Collected data entries:
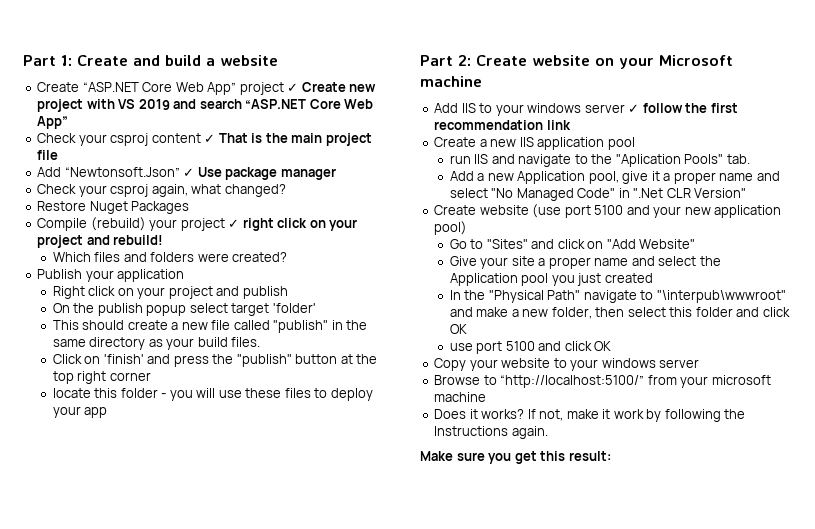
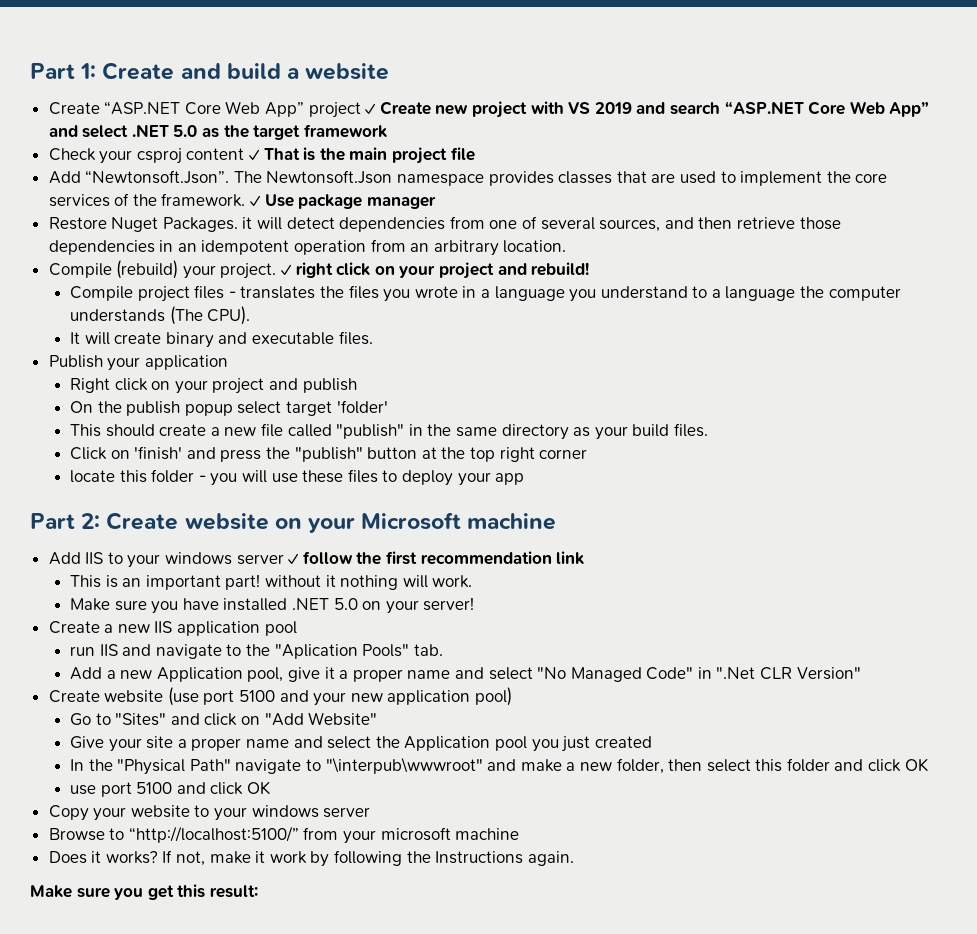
- Create “ASP.NET Core Web App” project ✓ Create new project with VS 2019 and search “ASP.NET Core Web App”
+ Create “ASP.NET Core Web App” project ✓ Create new project with VS 2019 and search “ASP.NET Core Web App” and select .NET 5.0 as the target framework
- Add “Newtonsoft.Json” ✓ Use package manager
- Check your csproj again, what changed?
- Restore Nuget Packages
+ Add “Newtonsoft.Json”. The Newtonsoft.Json namespace provides classes that are used to implement the core services of the framework. ✓ Use package manager
+ Restore Nuget Packages. it will detect dependencies from one of several sources, and then retrieve those dependencies in an idempotent operation from an arbitrary location.
- Compile (rebuild) your project ✓ right click on your project and rebuild!
+ Compile (rebuild) your project. ✓ right click on your project and rebuild!
- Which files and folders were created?
+ Compile project files - translates the files you wrote in a language you understand to a language the computer understands (The CPU).
+ It will create binary and executable files.
+ This is an important part! without it nothing will work.
+ Make sure you have installed .NET 5.0 on your server!

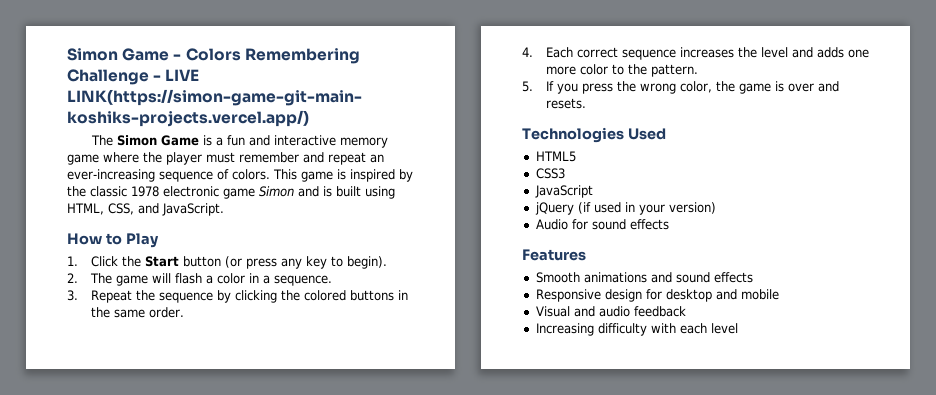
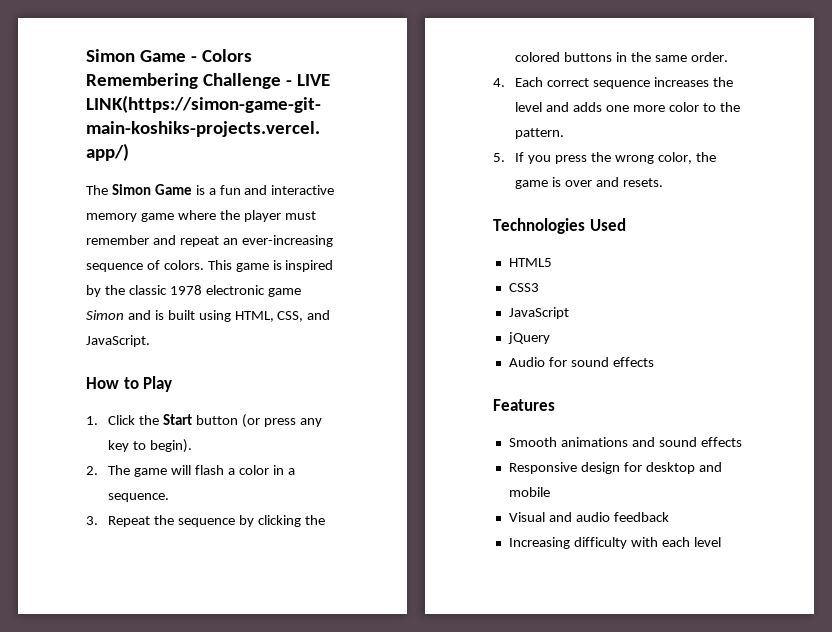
- jQuery (if used in your version)
+ jQuery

What to work on: With the pictures set aside, repeat every entry above exactly.

Result of the task:
- Create “ASP.NET Core Web App” project ✓ Create new project with VS 2019 and search “ASP.NET Core Web App”
+ Create “ASP.NET Core Web App” project ✓ Create new project with VS 2019 and search “ASP.NET Core Web App” and select .NET 5.0 as the target framework
- Add “Newtonsoft.Json” ✓ Use package manager
- Check your csproj again, what changed?
- Restore Nuget Packages
+ Add “Newtonsoft.Json”. The Newtonsoft.Json namespace provides classes that are used to implement the core services of the framework. ✓ Use package manager
+ Restore Nuget Packages. it will detect dependencies from one of several sources, and then retrieve those dependencies in an idempotent operation from an arbitrary location.
- Compile (rebuild) your project ✓ right click on your project and rebuild!
+ Compile (rebuild) your project. ✓ right click on your project and rebuild!
- Which files and folders were created?
+ Compile project files - translates the files you wrote in a language you understand to a language the computer understands (The CPU).
+ It will create binary and executable files.
+ This is an important part! without it nothing will work.
+ Make sure you have installed .NET 5.0 on your server!

- jQuery (if used in your version)
+ jQuery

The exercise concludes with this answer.